How are those New Year’s resolutions to eat healthy and watch your weight going now that we’re three months into 2025?

If you’ve fallen off the wagon, the Peoria Kindness Collective is here to help with its second Peoria Vegan Chef Challenge. During the month of April, restaurants around the city will offer plant-based selections to patrons to help promote good, clean, healthy eating.

The Peoria Chef Vegan Challenge is “expanding horizons, and restaurants are really excited,” said Amy Raher, who is organizing the event. “It’s not all salads and lettuce. It’s fun to see restaurants offer vegan selections.”

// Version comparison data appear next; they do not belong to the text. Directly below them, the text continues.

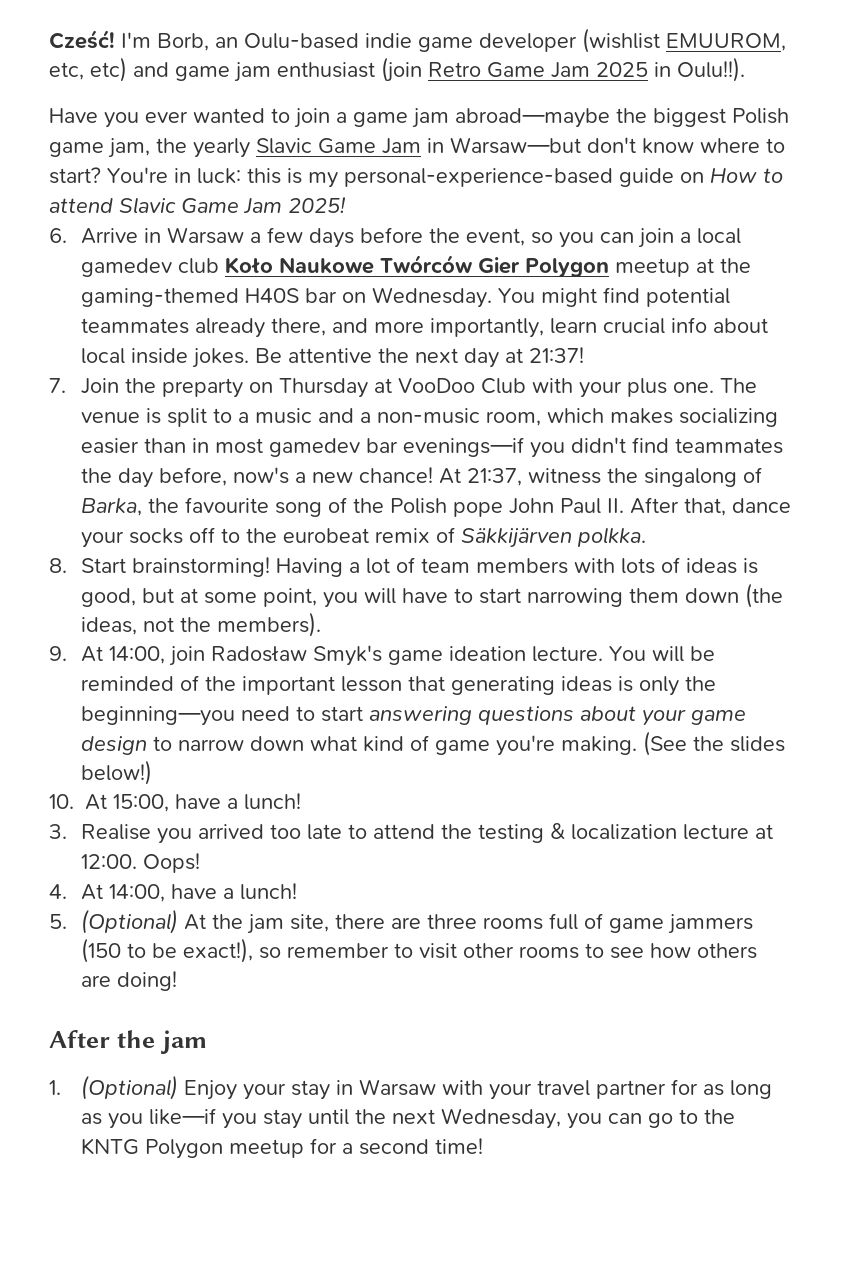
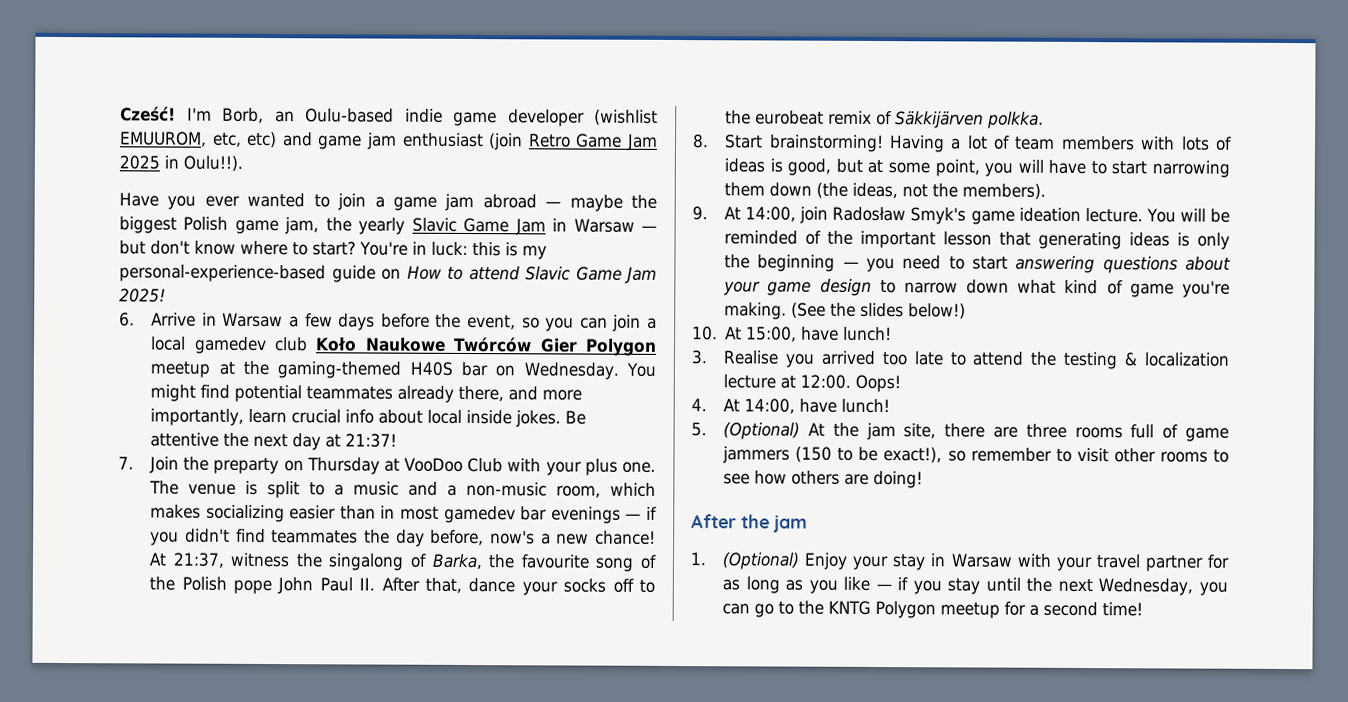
- Have you ever wanted to join a game jam abroad—maybe the biggest Polish game jam, the yearly Slavic Game Jam in Warsaw—but don't know where to start?
+ Have you ever wanted to join a game jam abroad — maybe the biggest Polish game jam, the yearly Slavic Game Jam in Warsaw — but don't know where to start?
- The venue is split to a music and a non-music room, which makes socializing easier than in most gamedev bar evenings—if you didn't find teammates the day before, now's a new chance!
+ The venue is split to a music and a non-music room, which makes socializing easier than in most gamedev bar evenings — if you didn't find teammates the day before, now's a new chance!
- You will be reminded of the important lesson that generating ideas is only the beginning—you need to start answering questions about your game design to narrow down what kind of game you're making.
+ You will be reminded of the important lesson that generating ideas is only the beginning — you need to start answering questions about your game design to narrow down what kind of game you're making.
- 10. At 15:00, have a lunch!
+ 10. At 15:00, have lunch!
- 4. At 14:00, have a lunch!
+ 4. At 14:00, have lunch!
- 1. (Optional) Enjoy your stay in Warsaw with your travel partner for as long as you like—if you stay until the next Wednesday, you can go to the KNTG Polygon meetup for a second time!
+ 1. (Optional) Enjoy your stay in Warsaw with your travel partner for as long as you like — if you stay until the next Wednesday, you can go to the KNTG Polygon meetup for a second time!

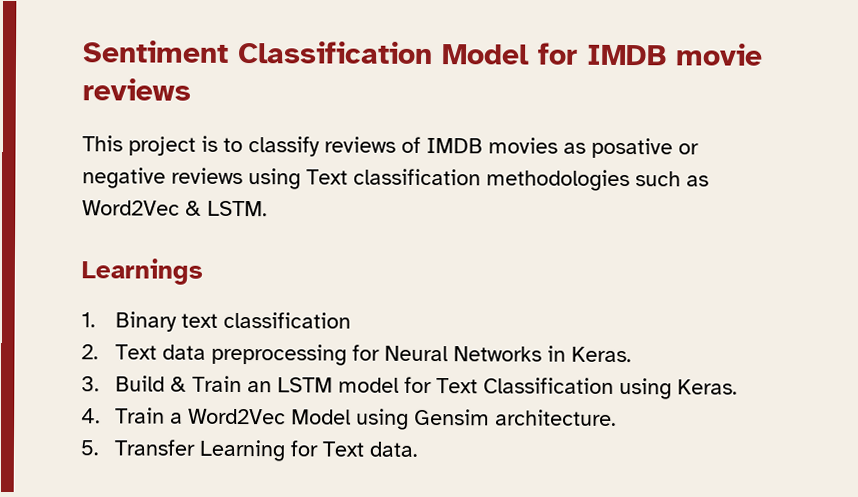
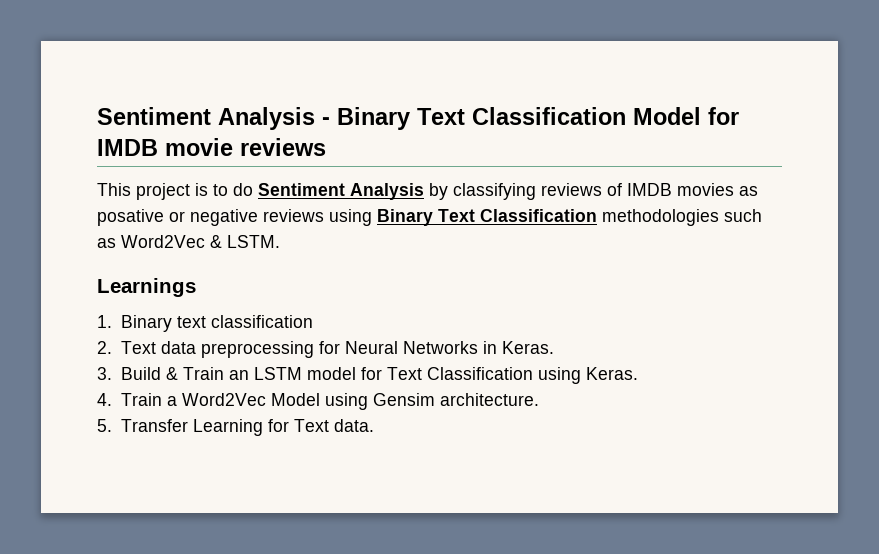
- Sentiment Classification Model for IMDB movie reviews
+ Sentiment Analysis - Binary Text Classification Model for IMDB movie reviews
- This project is to classify reviews of IMDB movies as posative or negative reviews using Text classification methodologies such as Word2Vec & LSTM.
+ This project is to do Sentiment Analysis by classifying reviews of IMDB movies as posative or negative reviews using Binary Text Classification methodologies such as Word2Vec & LSTM.

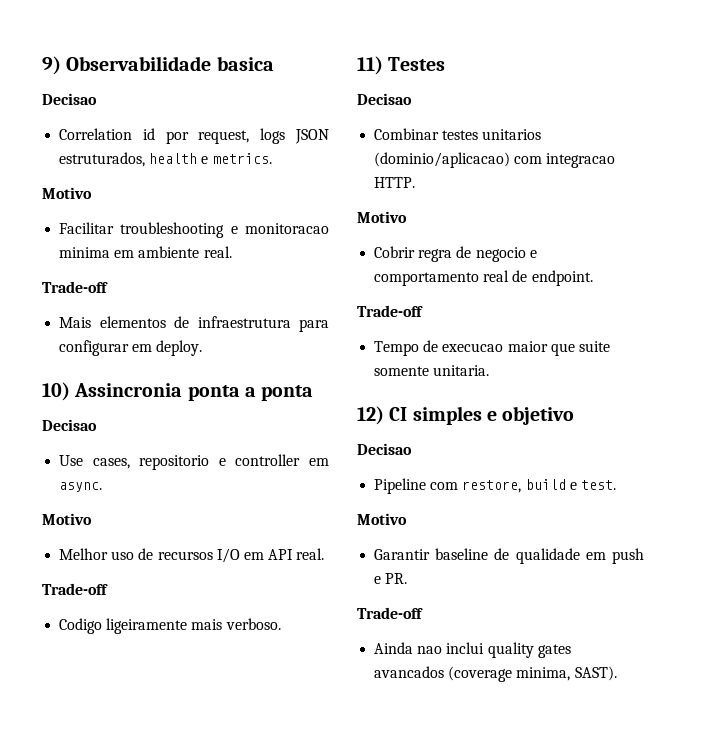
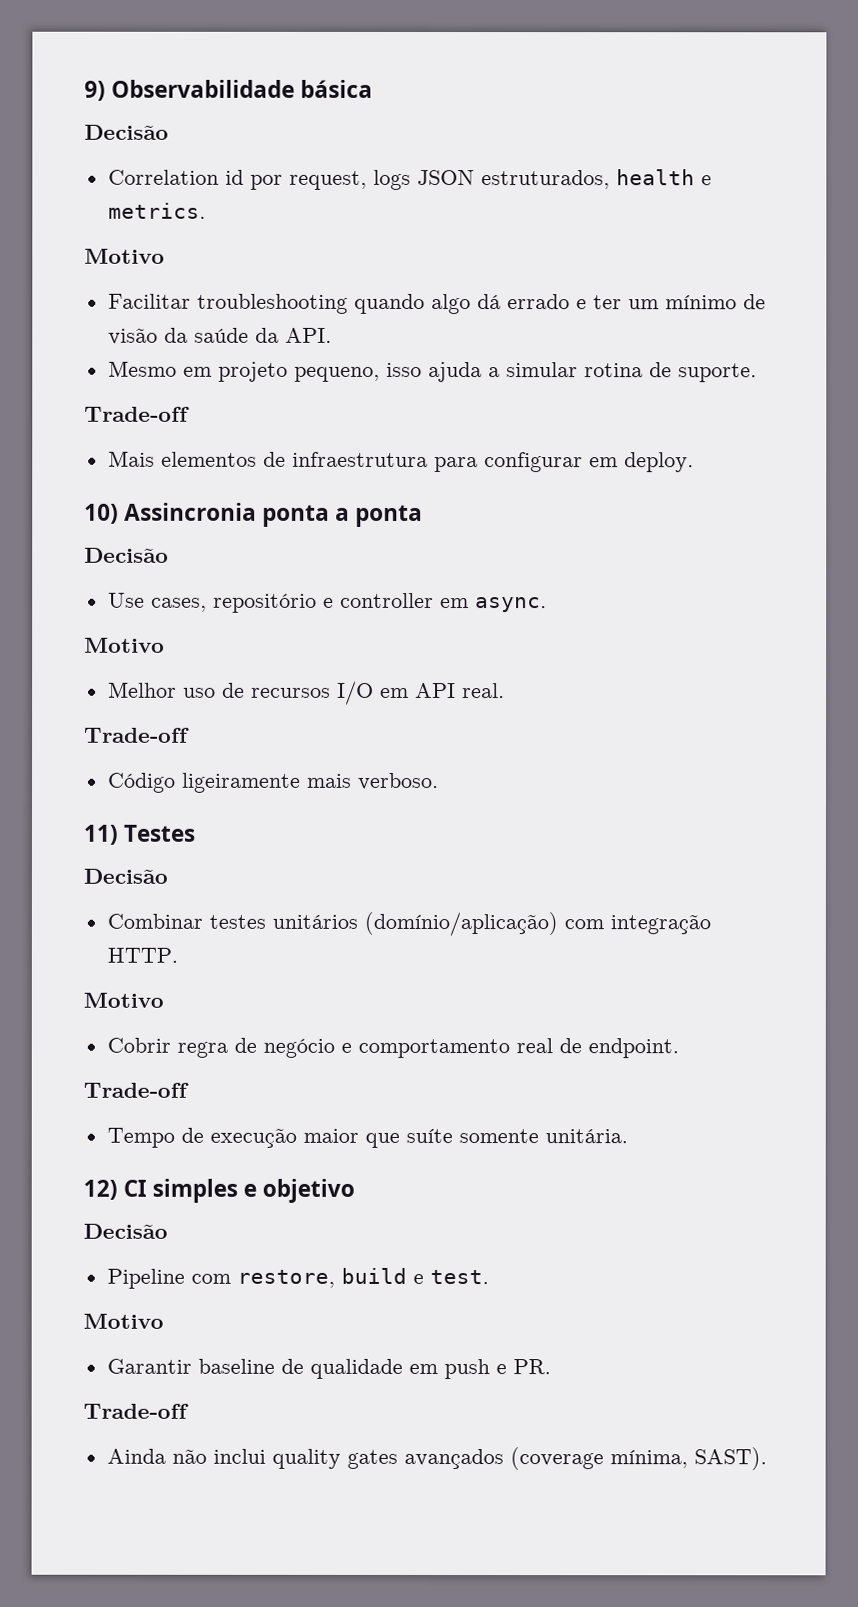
- 9) Observabilidade basica
- Decisao
+ 9) Observabilidade básica
+ Decisão
- Facilitar troubleshooting e monitoracao minima em ambiente real.
+ Facilitar troubleshooting quando algo dá errado e ter um mínimo de visão da saúde da API.
+ Mesmo em projeto pequeno, isso ajuda a simular rotina de suporte.
  10) Assincronia ponta a ponta
- Decisao
+ Decisão
- Use cases, repositorio e controller em async.
+ Use cases, repositório e controller em async.
- Codigo ligeiramente mais verboso.
+ Código ligeiramente mais verboso.
  11) Testes
- Decisao
+ Decisão
- Combinar testes unitarios (dominio/aplicacao) com integracao HTTP.
+ Combinar testes unitários (domínio/aplicação) com integração HTTP.
- Cobrir regra de negocio e comportamento real de endpoint.
+ Cobrir regra de negócio e comportamento real de endpoint.
- Tempo de execucao maior que suite somente unitaria.
+ Tempo de execução maior que suíte somente unitária.
  12) CI simples e objetivo
- Decisao
+ Decisão
- Ainda nao inclui quality gates avancados (coverage minima, SAST).
+ Ainda não inclui quality gates avançados (coverage mínima, SAST).

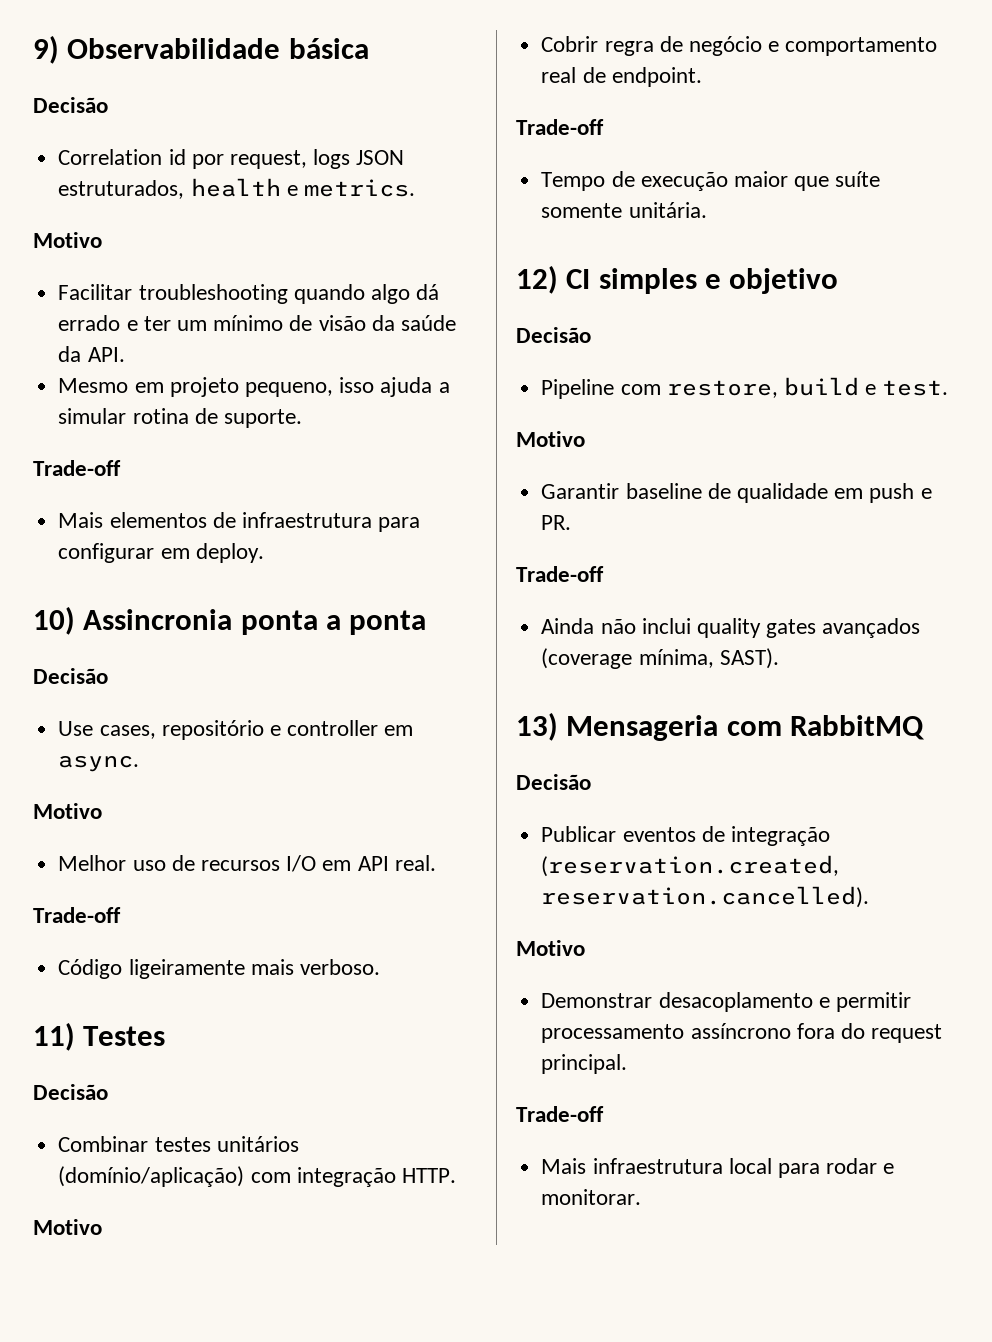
+ 13) Mensageria com RabbitMQ
+ Decisão
+ Publicar eventos de integração (reservation.created, reservation.cancelled).
+ Motivo
+ Demonstrar desacoplamento e permitir processamento assíncrono fora do request principal.
+ Trade-off
+ Mais infraestrutura local para rodar e monitorar.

Raher expects around 20 restaurants to participate this month. Food goers are encouraged to sample the selections and vote for which establishment offers the best dishes in a variety of categories. “To those who vote, there’s a little bit of competition for patrons of restaurants as well,” she said, noting there’s a random drawing for prizes

Vegan Outreach, a 501(c)3 nonprofit organization, started the Vegan Chef Challenge in 2010 in Durham, N.C., and it’s been expanding nationally ever since.

Raher, who says she’s been vegan for the past seven years, has some friends who maintain a plant-based diet so they started a committee and traveled to cities around the state like Rockford and Springfield to partake in their Vegan Challenges.

“Almost everywhere you go there is something vegan to eat,” Raher said. “We’re planting the seeds to sort of entice restaurants to have some vegan things to eat on a permanent basis.”

While a vegetarian diet simply eliminates meat, it may still include, eggs and dairy products. A vegan diet stays away from all that and is strictly plant-based.

Restaurants are more and more willing to accommodate all kinds of diet restrictions, and there is an infinite array of directions a vegan diet can go. Chefs around the world have innovated recipes to mimic traditional entrees. And there are all kinds of original sandwiches and plates and bowls with plant-based food. That includes sweet treats like cakes, pies and cookies.

Try it. You will like it.

There’s the added benefit of helping save animals — and even the planet. The national Vegan Outreach organization’s mission is to “end violence towards animals.”

And don’t worry, you don’t have to go cold tofurkey. The Vegan Challenge offers some guidance to eat a healthier yet delicious diet. Every meal you eat does not have to have meat or cheese to be satisfying. Vegan butters and creams and cheeses help appease the taste buds.

For example, did you know that donuts at Tadough’s are vegan? Yep. “People say they can’t tell the difference,” Raher beamed.

Tadough’s won Best Treat and placed third overall in the 2024 Peoria Vegan Chef Challenge. Intuition Coffee & Juice won Best Breakfast and was voted first overall with Tomato Basil Toast, a Matcha Smoothie Bowl, and Purple Sweet Potato Hummus. The Queen of Squash was second overall and had the Best Entrée after offering Thai Peanut Cabbage Rolls, Buffalo Roasted Chickpea Flatbread, and a Caribbean Bowl with Jerk-seasoned tofu and roasted sweet-potato, coconut-milk sauce over butternut-squash spiralized noodles.

“It was really a success,” said Raher. “Vegan plate envy is real!”